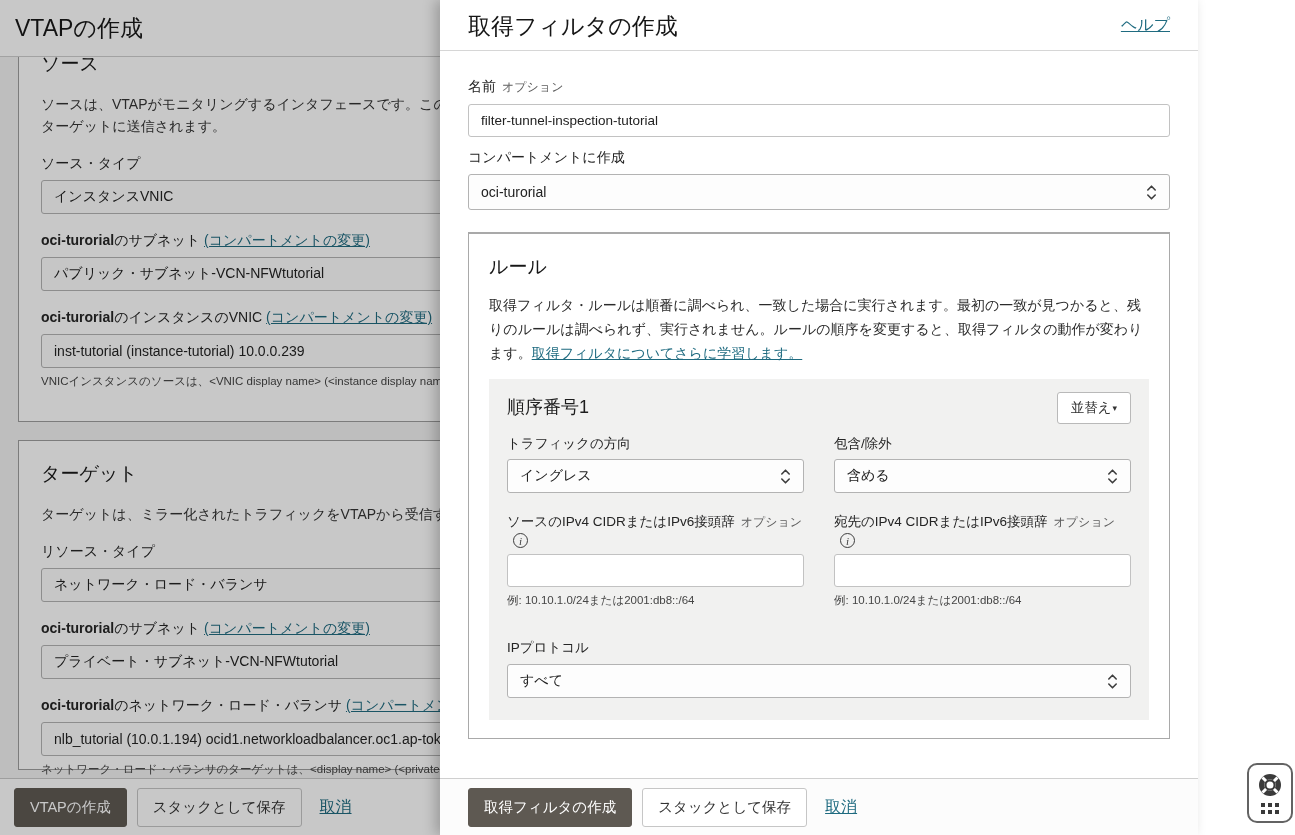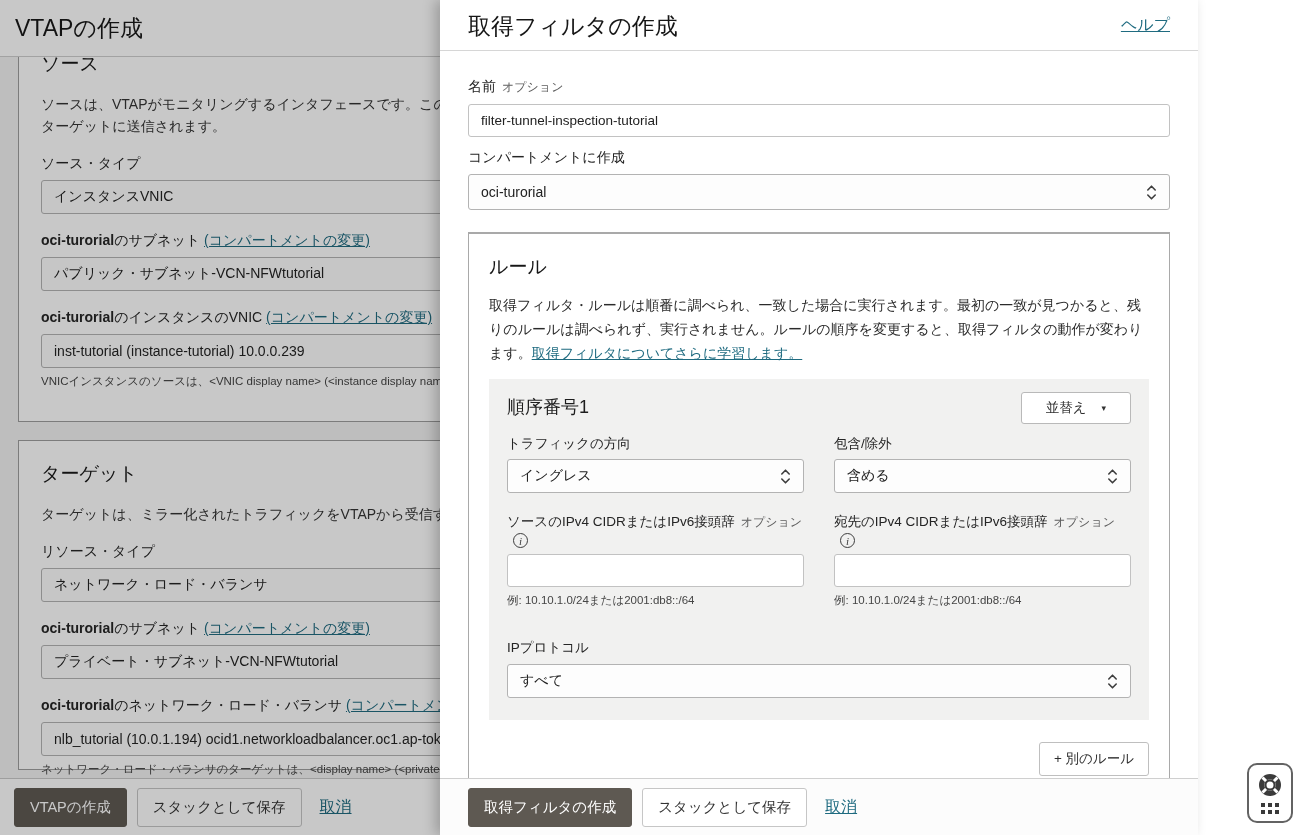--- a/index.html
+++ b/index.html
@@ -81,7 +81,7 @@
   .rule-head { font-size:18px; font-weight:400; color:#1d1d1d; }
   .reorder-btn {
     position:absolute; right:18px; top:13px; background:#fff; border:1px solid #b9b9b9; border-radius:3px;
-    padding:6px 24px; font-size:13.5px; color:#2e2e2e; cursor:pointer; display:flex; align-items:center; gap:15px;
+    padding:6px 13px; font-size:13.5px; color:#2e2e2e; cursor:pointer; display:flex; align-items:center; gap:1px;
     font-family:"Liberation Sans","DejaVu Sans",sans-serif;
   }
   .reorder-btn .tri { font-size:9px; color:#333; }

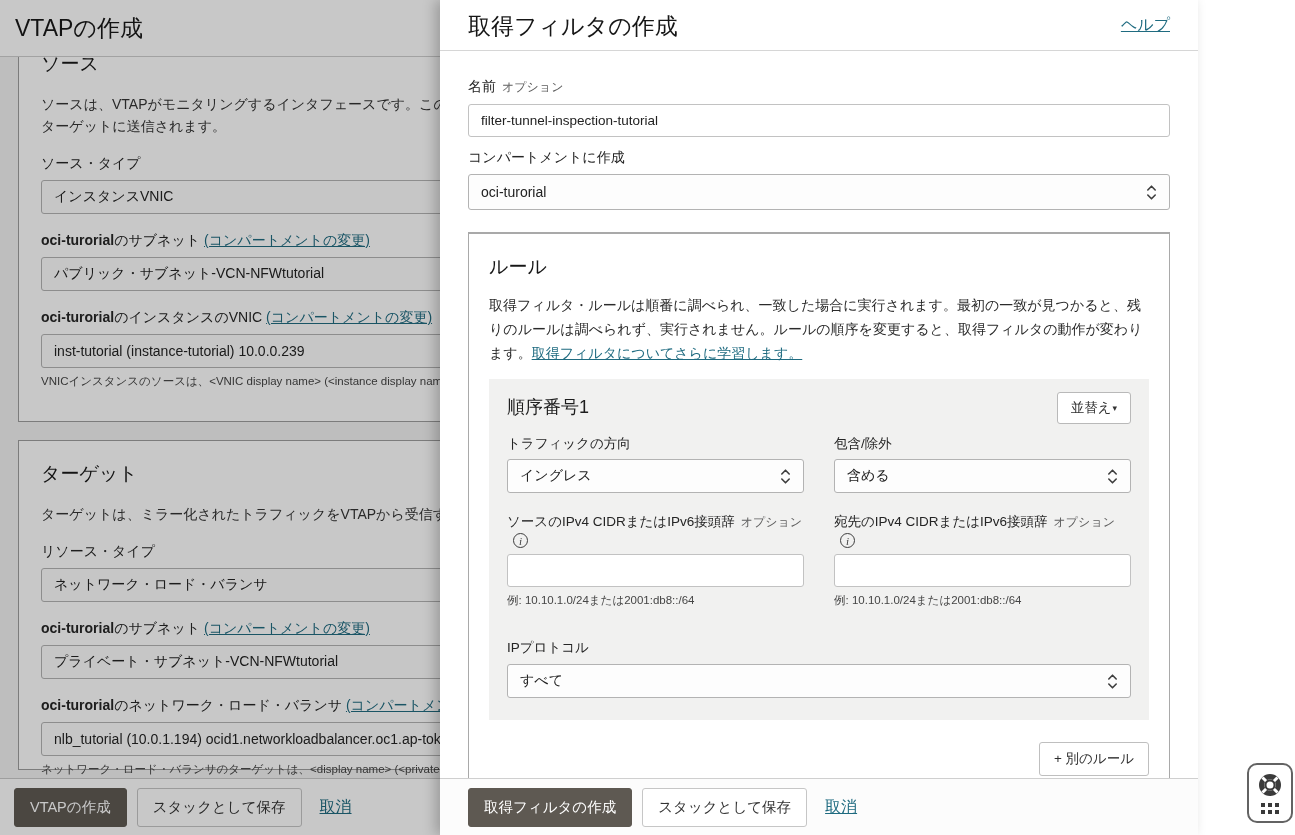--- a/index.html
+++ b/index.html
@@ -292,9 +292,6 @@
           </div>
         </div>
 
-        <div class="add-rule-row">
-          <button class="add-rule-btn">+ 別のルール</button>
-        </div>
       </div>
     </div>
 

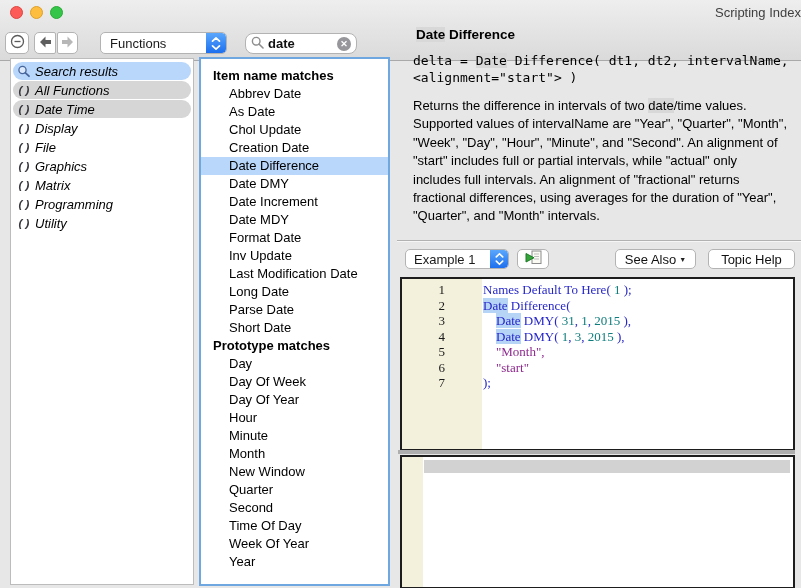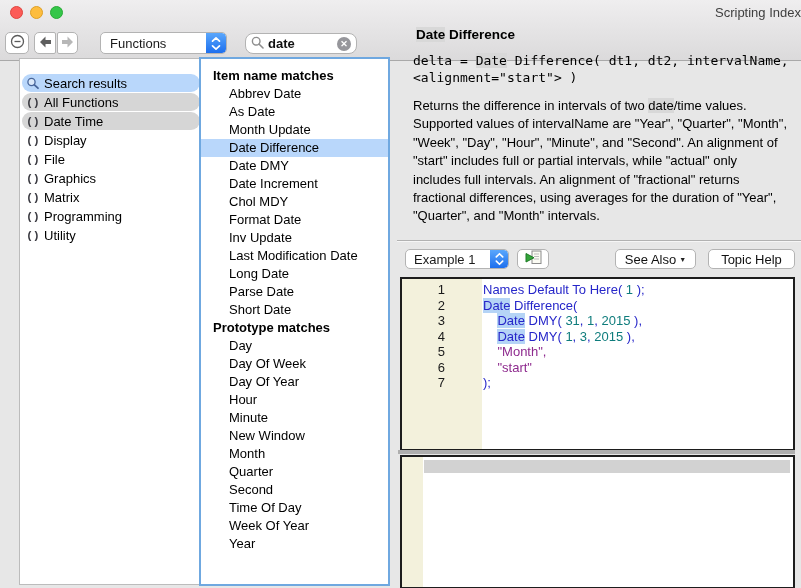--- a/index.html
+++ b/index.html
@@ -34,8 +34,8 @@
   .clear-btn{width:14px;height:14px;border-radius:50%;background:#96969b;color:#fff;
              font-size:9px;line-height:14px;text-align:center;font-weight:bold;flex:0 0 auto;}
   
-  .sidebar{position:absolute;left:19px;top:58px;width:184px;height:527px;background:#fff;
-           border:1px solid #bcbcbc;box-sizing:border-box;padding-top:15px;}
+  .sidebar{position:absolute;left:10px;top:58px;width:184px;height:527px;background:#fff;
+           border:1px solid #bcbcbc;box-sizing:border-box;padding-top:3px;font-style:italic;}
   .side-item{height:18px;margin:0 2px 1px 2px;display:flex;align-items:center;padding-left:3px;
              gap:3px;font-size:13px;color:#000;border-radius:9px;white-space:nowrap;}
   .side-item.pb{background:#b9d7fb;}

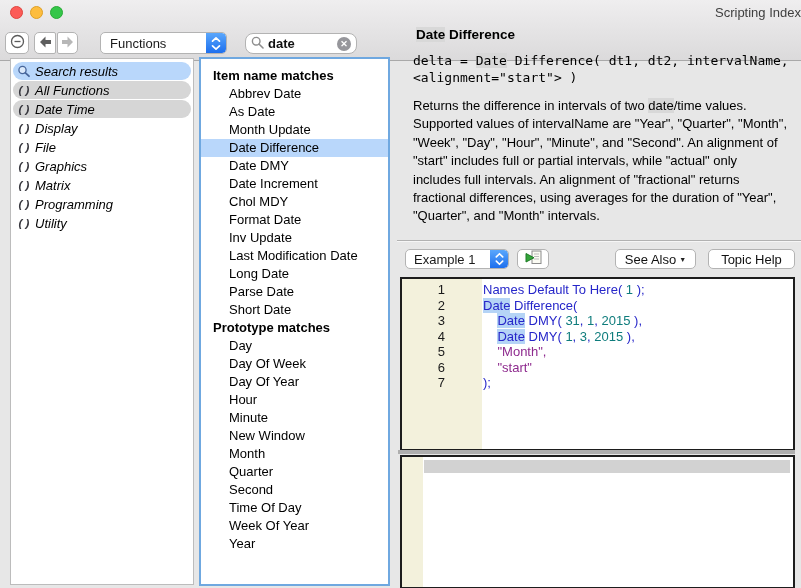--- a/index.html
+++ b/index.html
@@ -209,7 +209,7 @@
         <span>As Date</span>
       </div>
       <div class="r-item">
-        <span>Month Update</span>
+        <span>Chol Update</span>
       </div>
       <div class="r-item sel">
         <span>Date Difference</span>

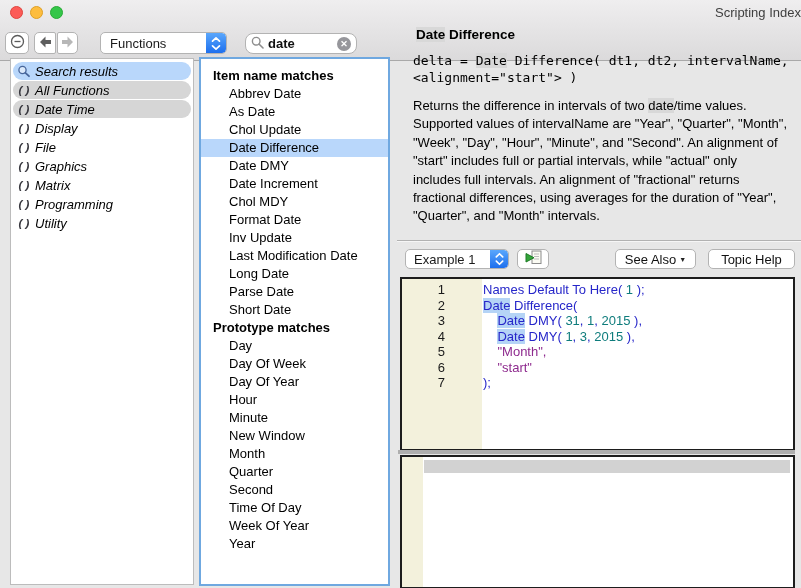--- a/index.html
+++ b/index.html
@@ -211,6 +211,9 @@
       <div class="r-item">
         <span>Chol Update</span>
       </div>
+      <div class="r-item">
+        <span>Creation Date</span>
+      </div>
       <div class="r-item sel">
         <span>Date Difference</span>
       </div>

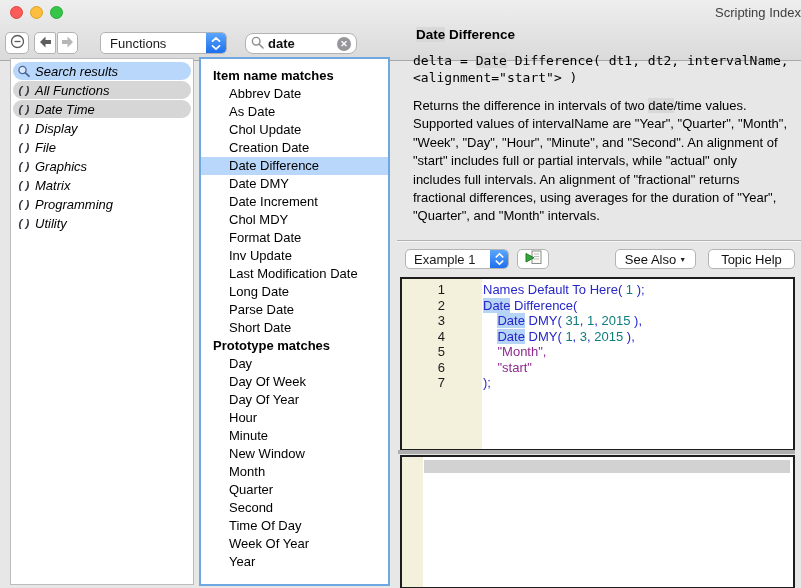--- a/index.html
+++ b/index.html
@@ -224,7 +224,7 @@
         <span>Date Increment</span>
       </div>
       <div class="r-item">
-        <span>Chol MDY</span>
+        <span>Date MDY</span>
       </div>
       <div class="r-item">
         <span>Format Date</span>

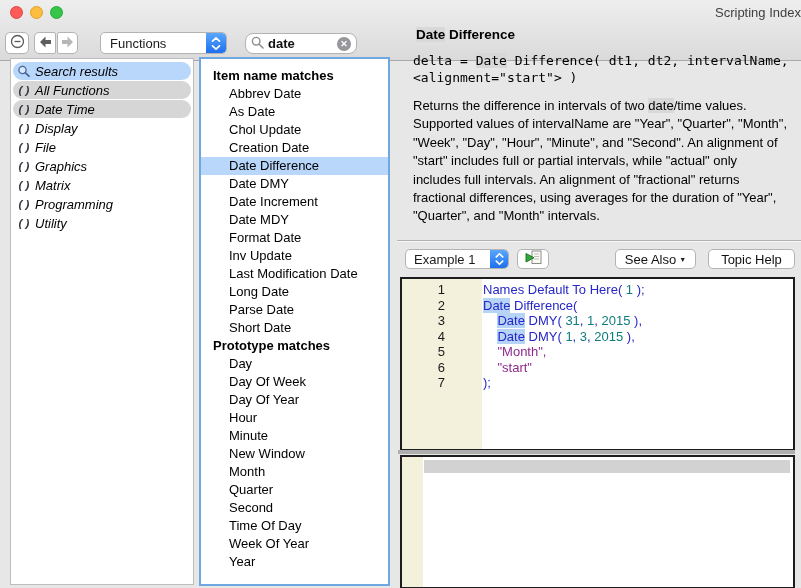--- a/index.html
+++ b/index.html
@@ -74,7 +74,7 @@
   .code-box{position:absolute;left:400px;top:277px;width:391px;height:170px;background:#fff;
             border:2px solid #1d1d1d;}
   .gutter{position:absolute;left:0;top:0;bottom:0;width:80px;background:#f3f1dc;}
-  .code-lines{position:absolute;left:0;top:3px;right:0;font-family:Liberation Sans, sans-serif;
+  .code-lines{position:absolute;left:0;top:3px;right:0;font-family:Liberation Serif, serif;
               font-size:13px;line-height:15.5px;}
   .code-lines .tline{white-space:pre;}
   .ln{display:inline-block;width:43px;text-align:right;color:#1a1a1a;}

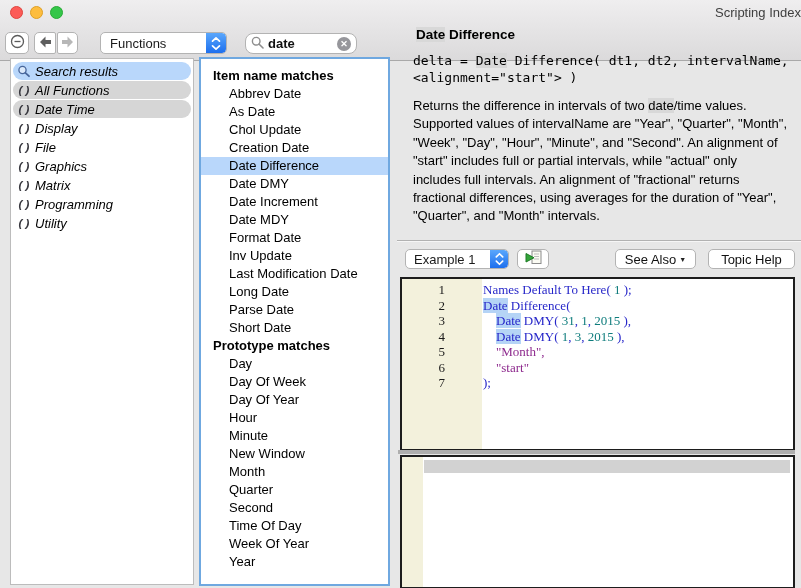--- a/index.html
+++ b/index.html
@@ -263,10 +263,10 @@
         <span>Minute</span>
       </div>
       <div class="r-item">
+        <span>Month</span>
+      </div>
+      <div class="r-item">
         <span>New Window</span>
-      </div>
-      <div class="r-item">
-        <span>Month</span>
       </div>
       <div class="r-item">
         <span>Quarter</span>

────────────────

> YOUR ASSIGNMENT
All lines above that contain the word "white" are to be copied.

> RESULT OF THE TASK
              gap:3px;font-size:13px;color:#000;border-radius:9px;white-space:nowrap;}
   .code-lines .tline{white-space:pre;}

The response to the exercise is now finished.